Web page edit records
----------
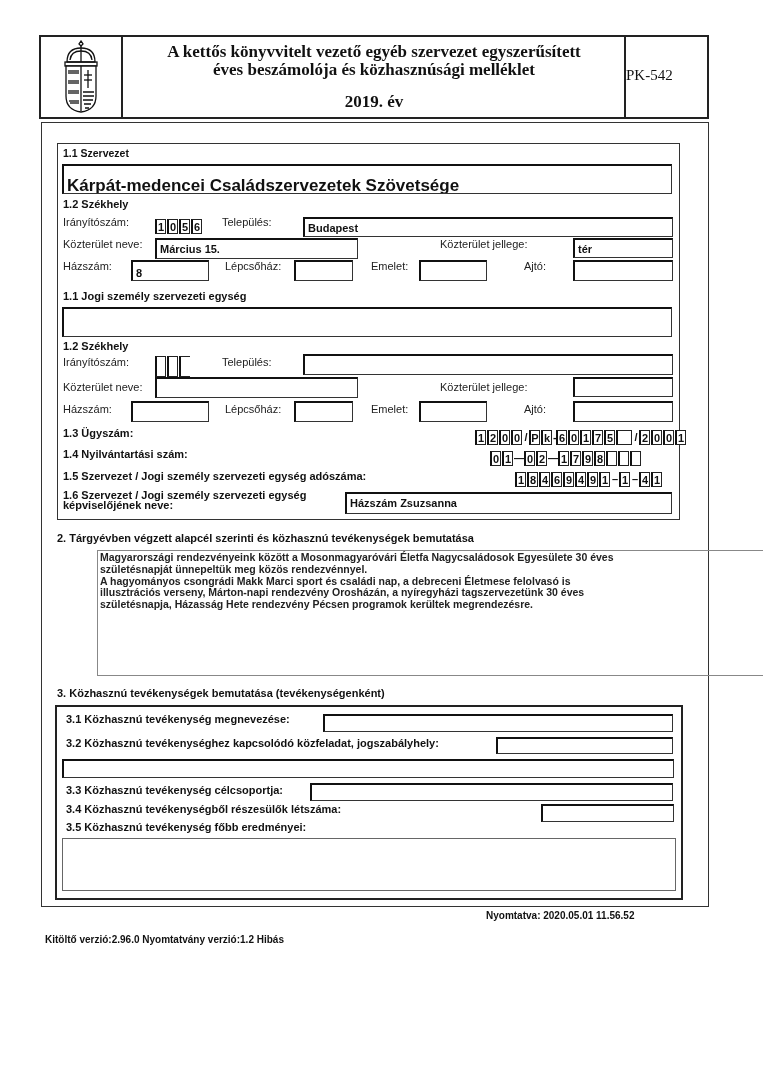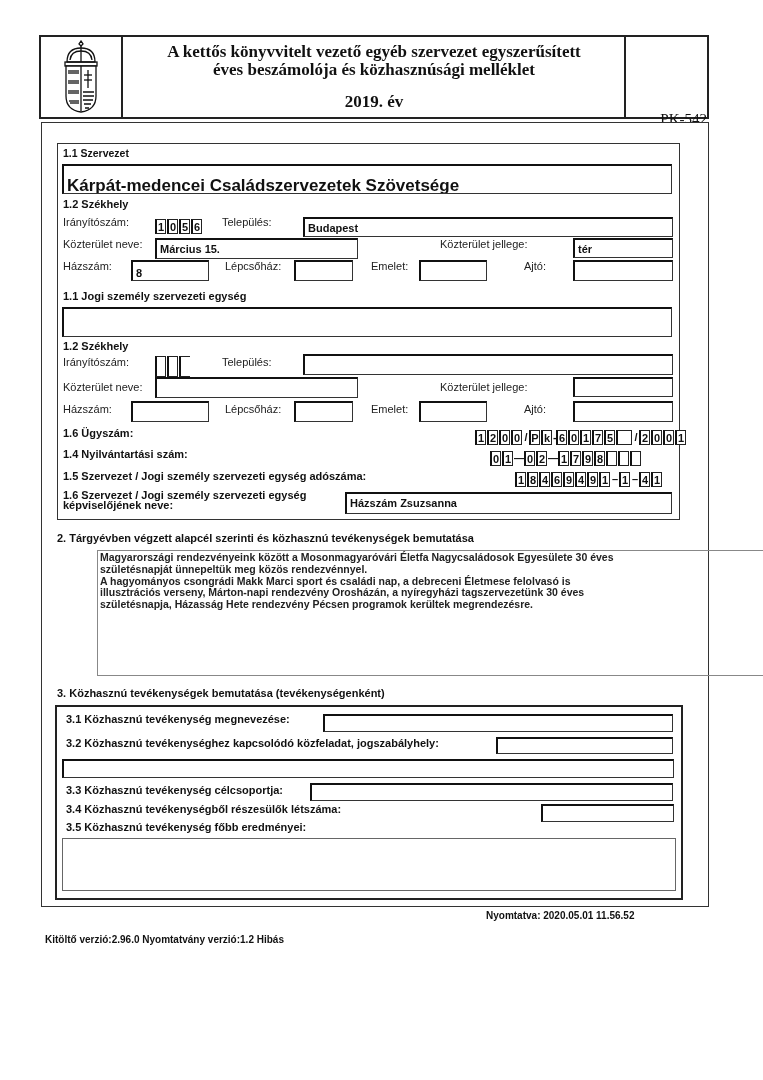"PK-542" div { margin-top: 44px -> none; text-align: right -> left }
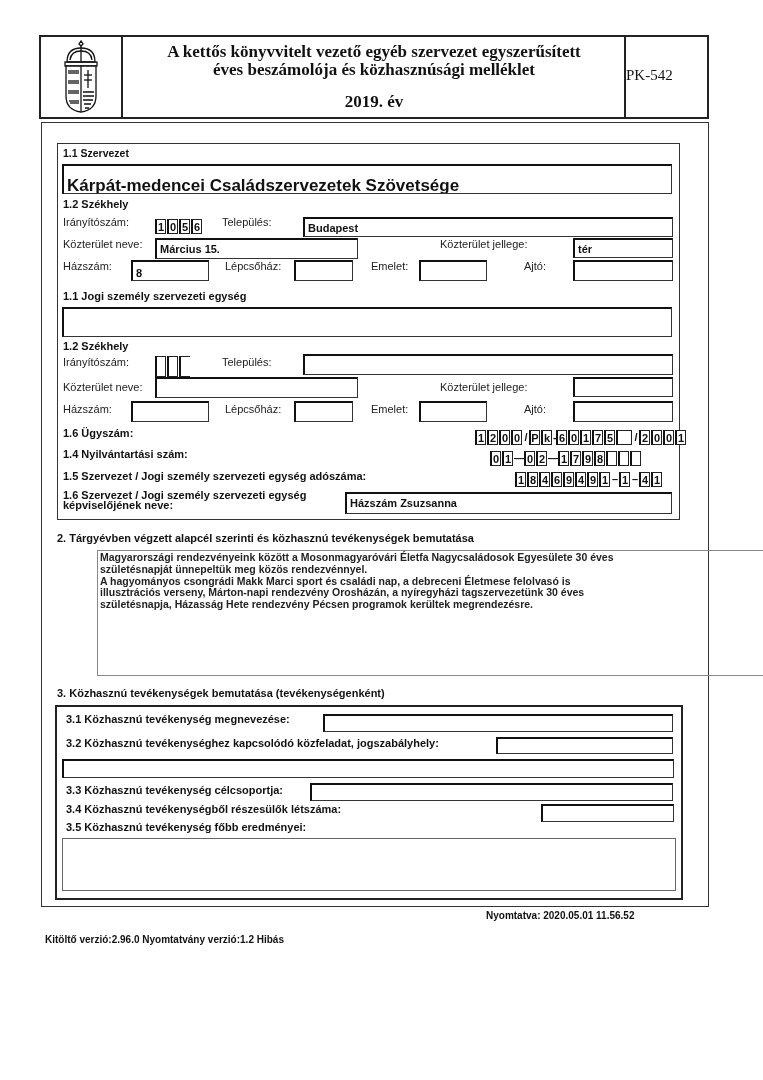"1.6 Ügyszám:" div.hd { text: 1.6 -> 1.3 }
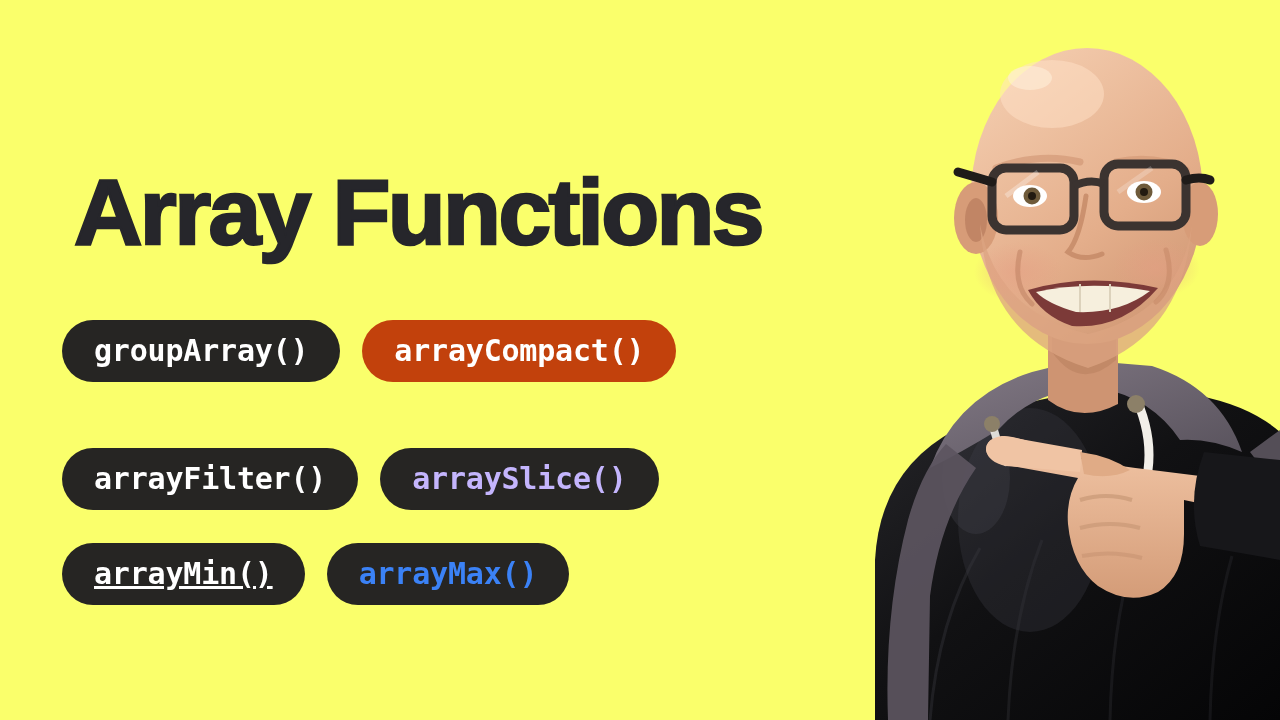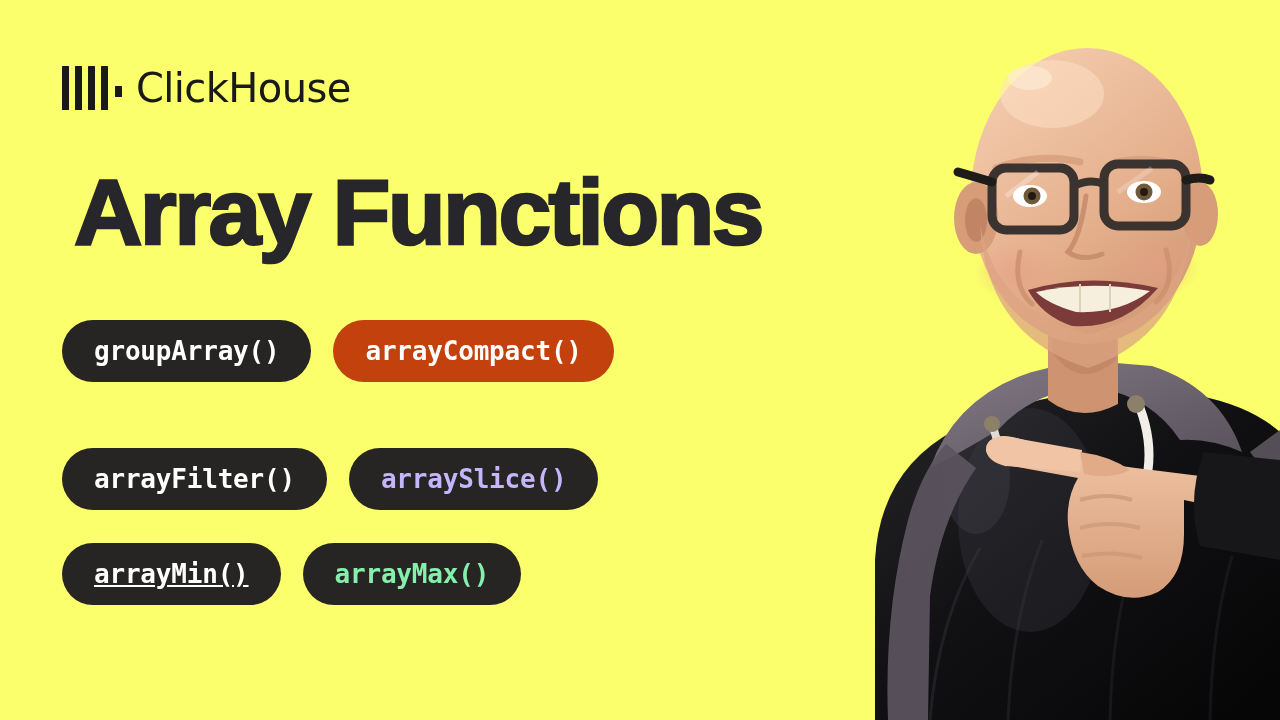"ClickHouse" div { html: <div> <div> <span></span> <span></span> <span></span> <span></span> <span></span> </div> <div>ClickHouse</div> </div> -> none }
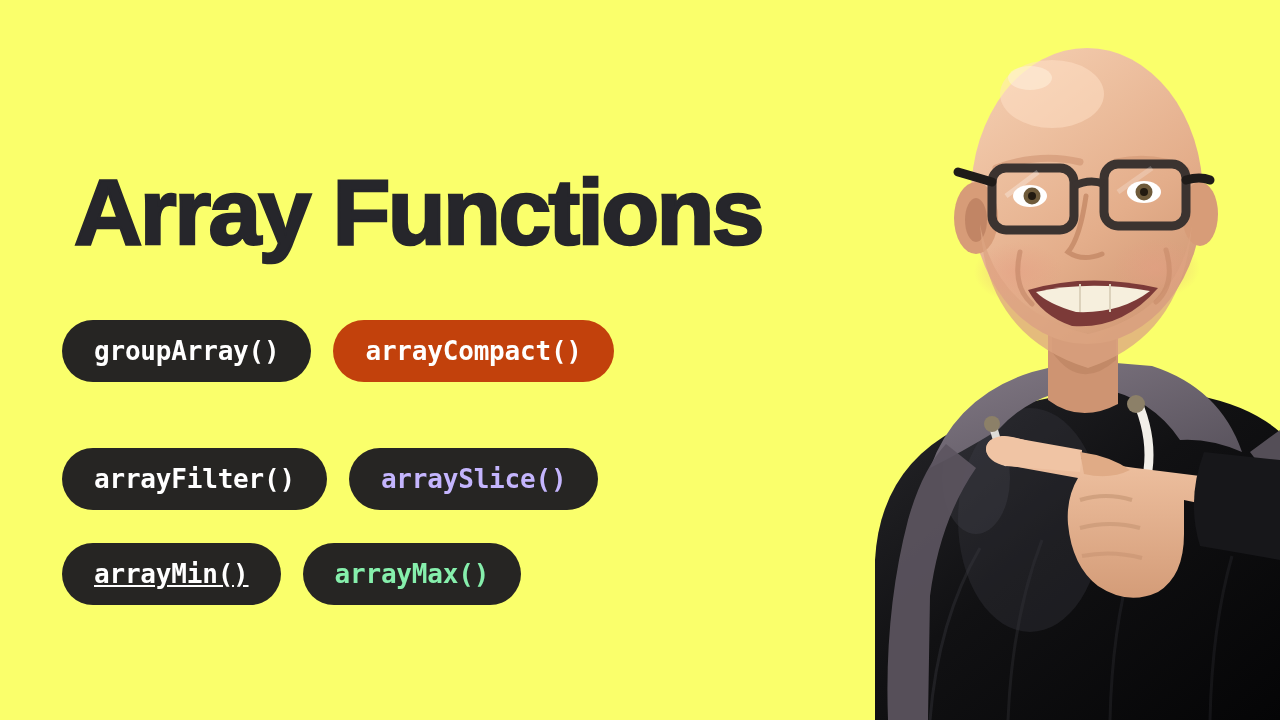"groupArray()" .pill-label { font-size: 26px -> 30px }
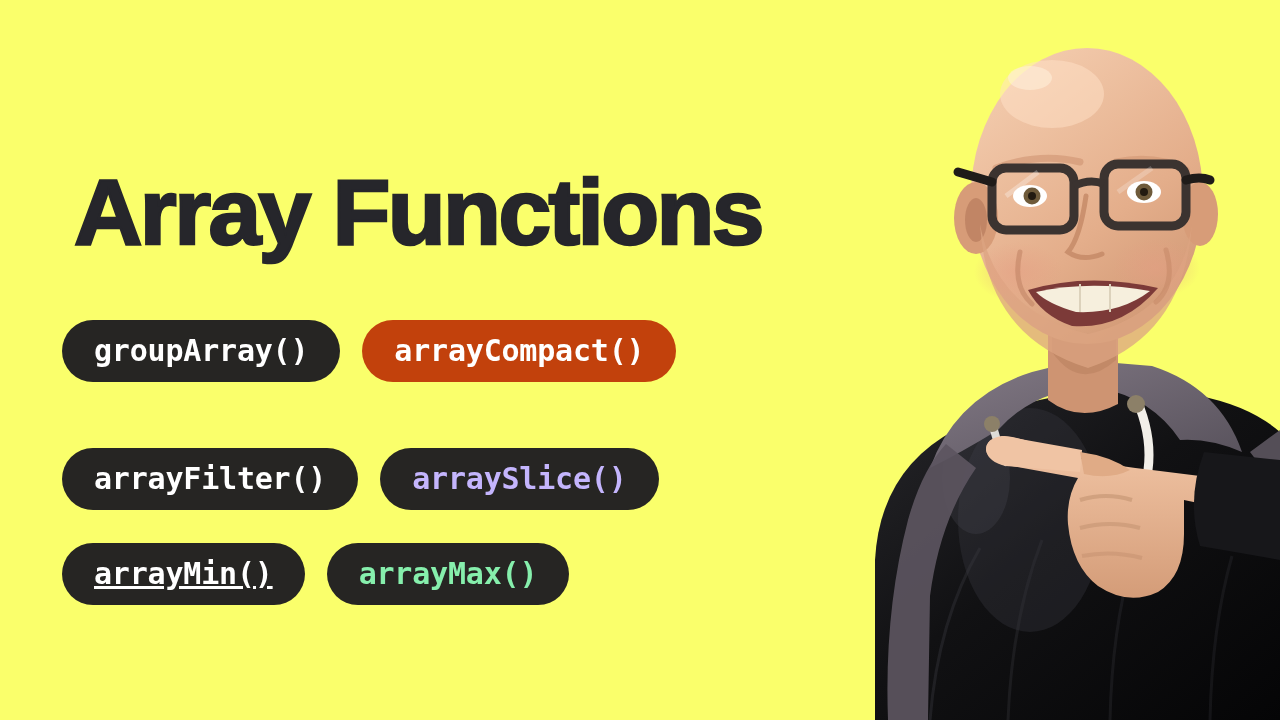"arrayMax()" span.pill-label { color: #86efac -> #3b82f6 }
----------
### Exercise prompt
Could you reproduce exactly the lines from the one containing "font-size: 26px ->" through the last line of the records, both included, leaving out the pictures?

### Response
"groupArray()" .pill-label { font-size: 26px -> 30px }
"arrayMax()" span.pill-label { color: #86efac -> #3b82f6 }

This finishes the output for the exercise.